▸ What this task involves
Pick up at the line with "Nachmittag von 15:00". Write it out exactly, along with each later line through the end of the data, and nothing more.

▸ Task input
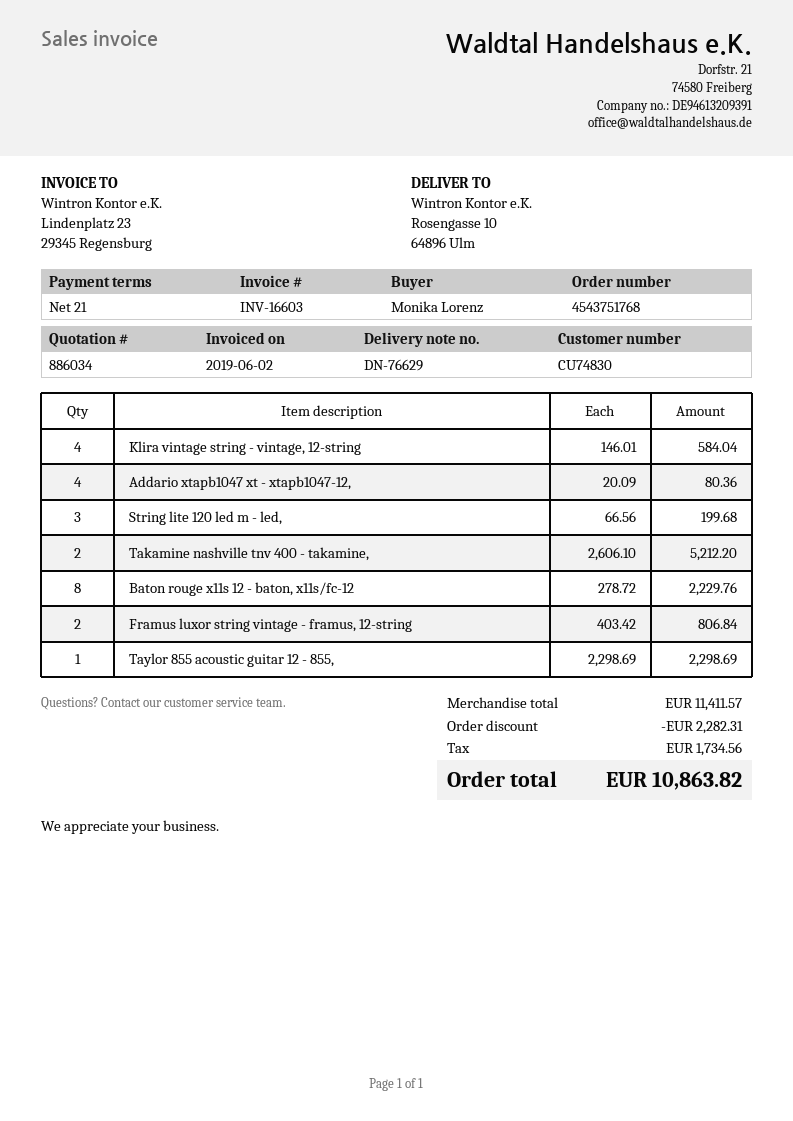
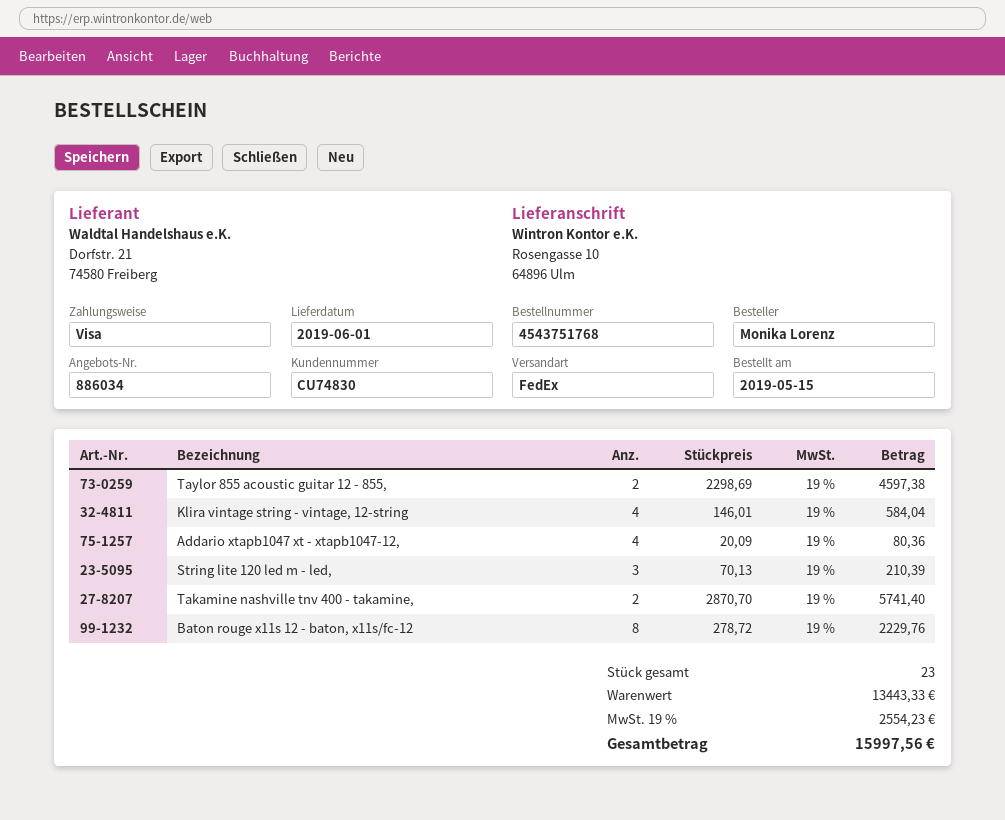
String lite 120 led m - led,: 3 x 66.56 = 199.68 -> 3 x 70.13 = 210.39
Takamine nashville tnv 400 - takamine,: 2 x 2606.10 = 5212.20 -> 2 x 2870.70 = 5741.40
Framus luxor string vintage - framus, 12-string: 2 x 403.42 = 806.84 -> none
Taylor 855 acoustic guitar 12 - 855,: 1 x 2298.69 = 2298.69 -> 2 x 2298.69 = 4597.38
subtotal: 11411.57 -> 13443.33
discount: 2282.31 -> none
tax: 1734.56 -> 2554.23
total: 10863.82 -> 15997.56

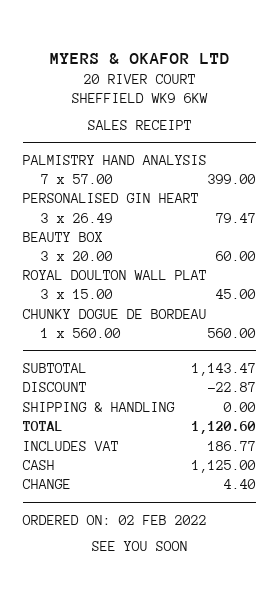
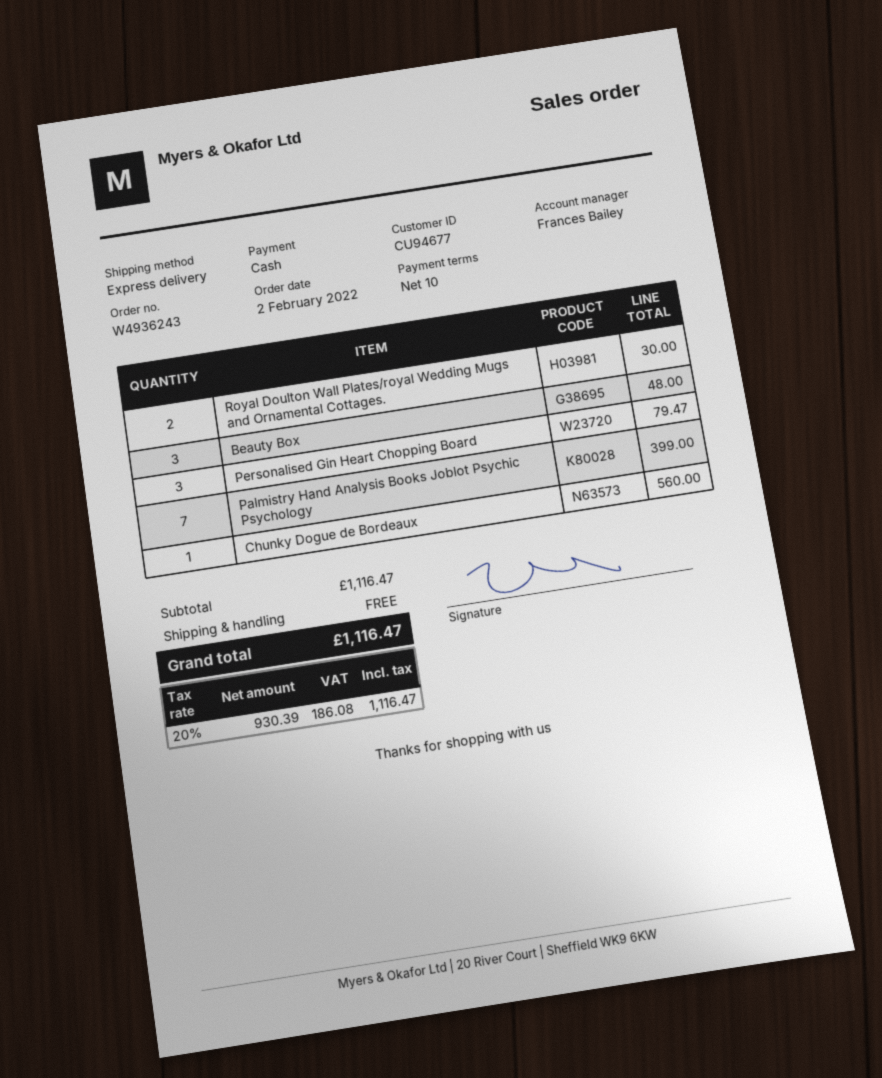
BEAUTY BOX: 3 for 60.00 -> 3 for 48.00
ROYAL DOULTON WALL PLAT: 3 for 45.00 -> 2 for 30.00
subtotal: 1143.47 -> 1116.47
discount: 22.87 -> none
tax: 186.77 -> 186.08
total: 1120.60 -> 1116.47

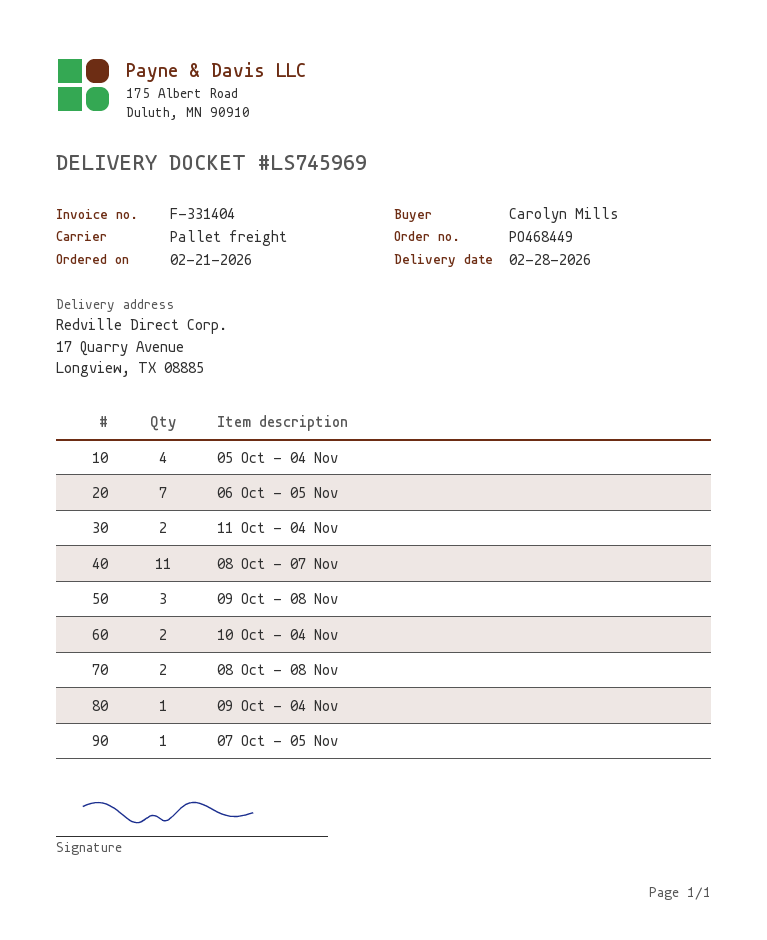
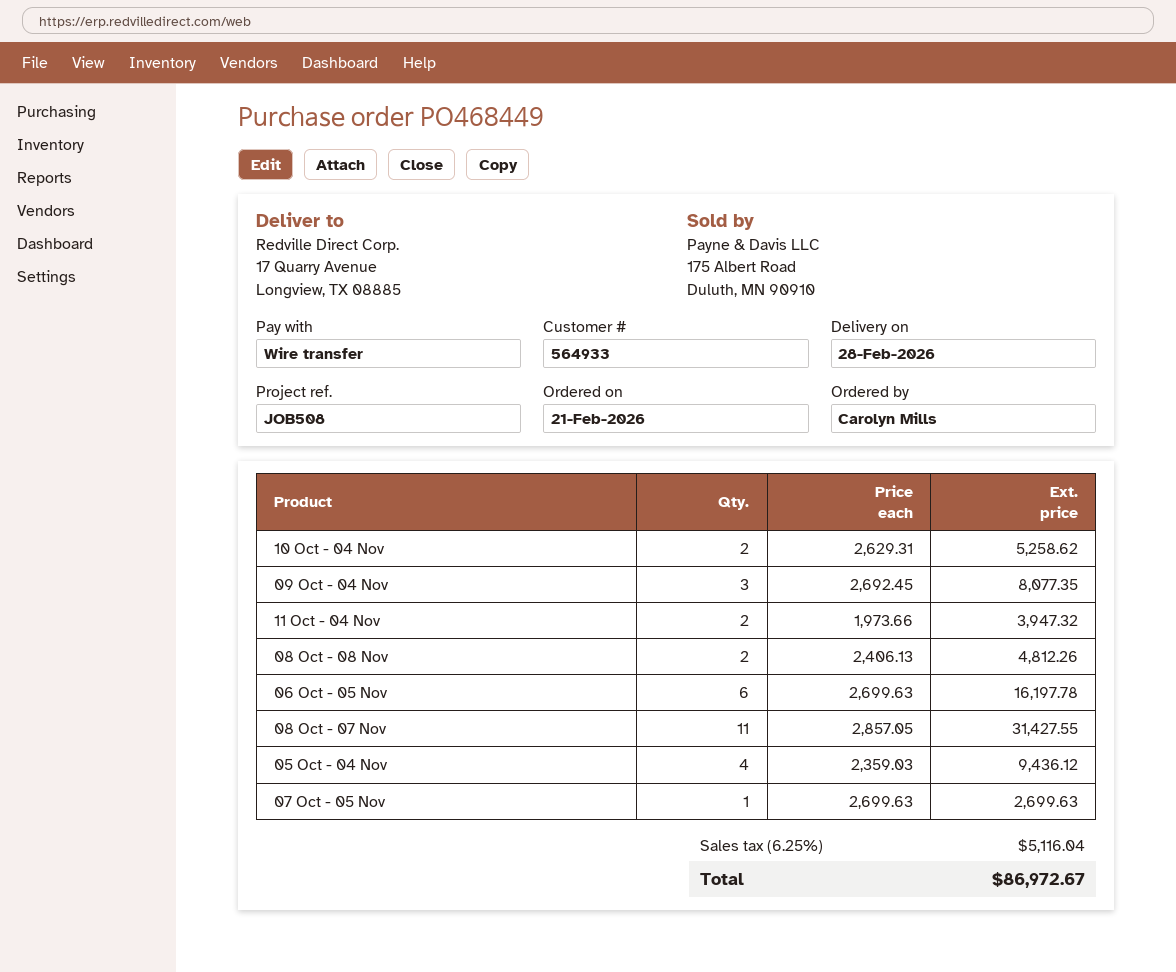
06 Oct - 05 Nov: 7 -> 6
09 Oct - 08 Nov: 3 -> none
09 Oct - 04 Nov: 1 -> 3

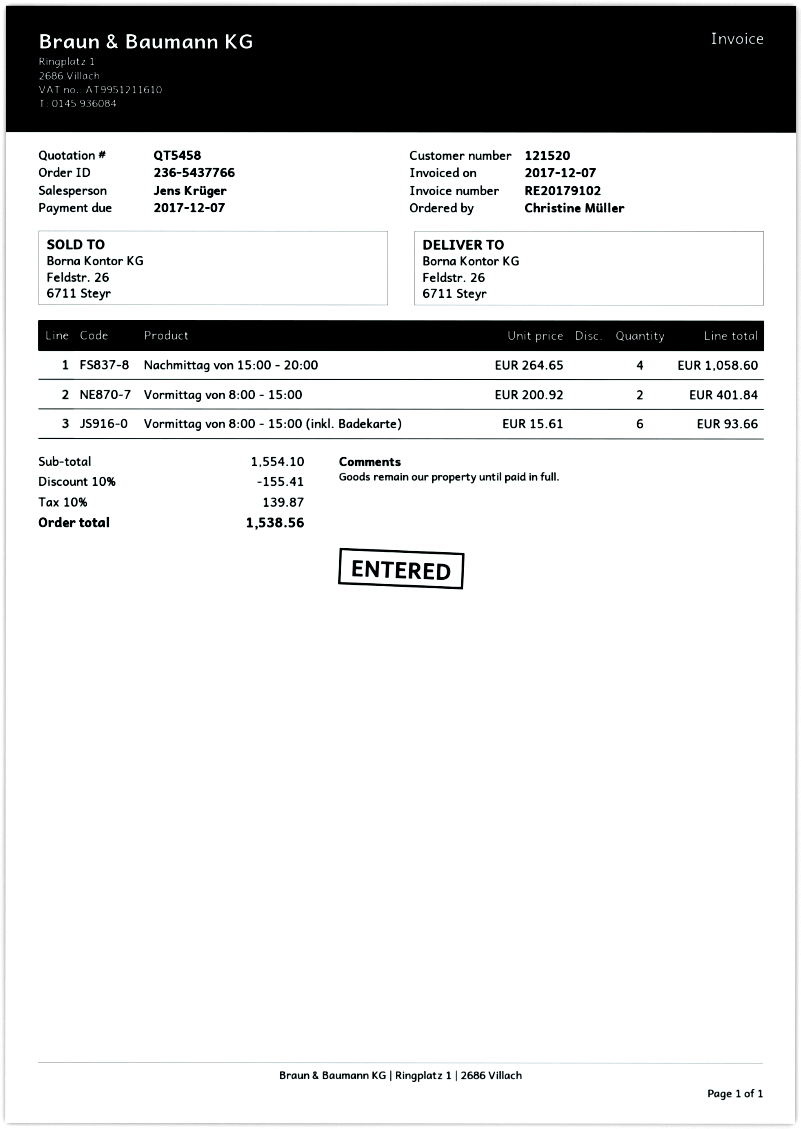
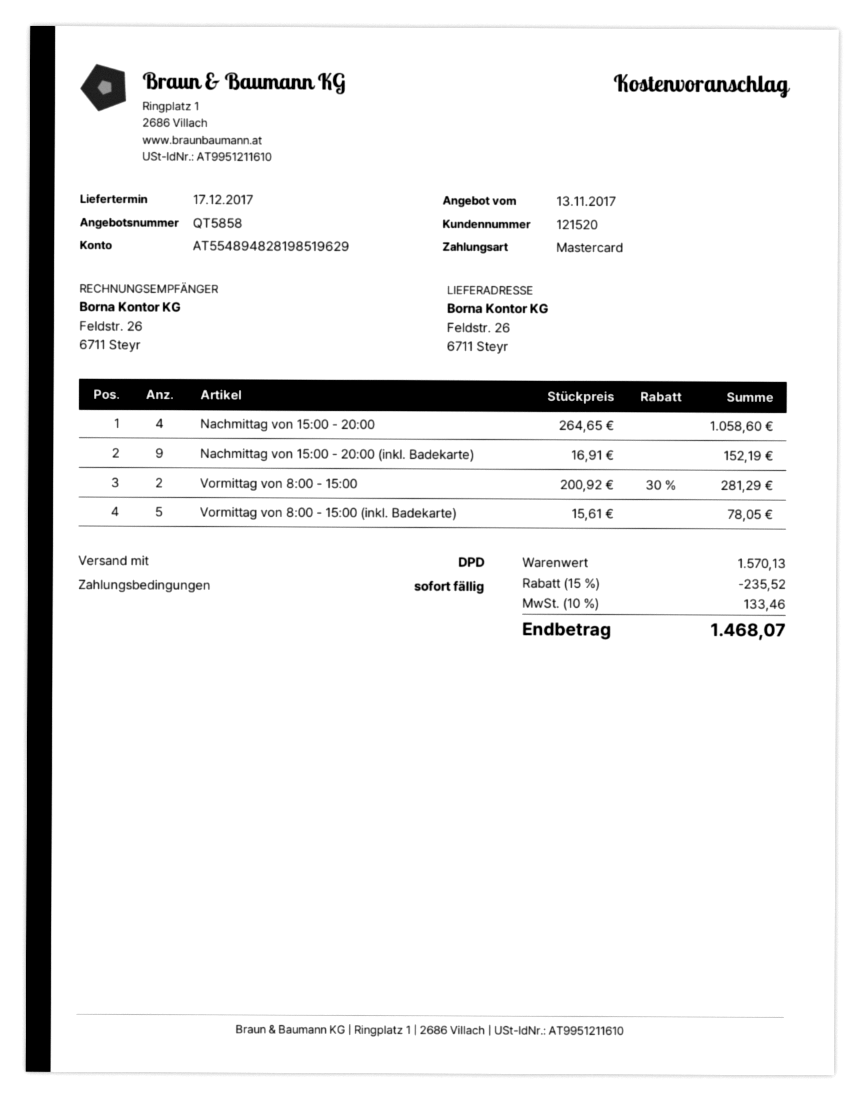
quote number: QT5458 -> QT5858
Vormittag von 8:00 - 15:00: 2 x 200.92 = 401.84 -> 2 x 200.92 - 30% = 281.29
Vormittag von 8:00 - 15:00 (inkl. Badekarte): 6 x 15.61 = 93.66 -> 5 x 15.61 = 78.05
Nachmittag von 15:00 - 20:00 (inkl. Badekarte): none -> 9 x 16.91 = 152.19
subtotal: 1554.10 -> 1570.13
discount: 10% = 155.41 -> 15% = 235.52
tax: 10% = 139.87 -> 10% = 133.46
total: 1538.56 -> 1468.07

▸ Expected output
Nachmittag von 15:00 - 20:00 (inkl. Badekarte): none -> 9 x 16.91 = 152.19
subtotal: 1554.10 -> 1570.13
discount: 10% = 155.41 -> 15% = 235.52
tax: 10% = 139.87 -> 10% = 133.46
total: 1538.56 -> 1468.07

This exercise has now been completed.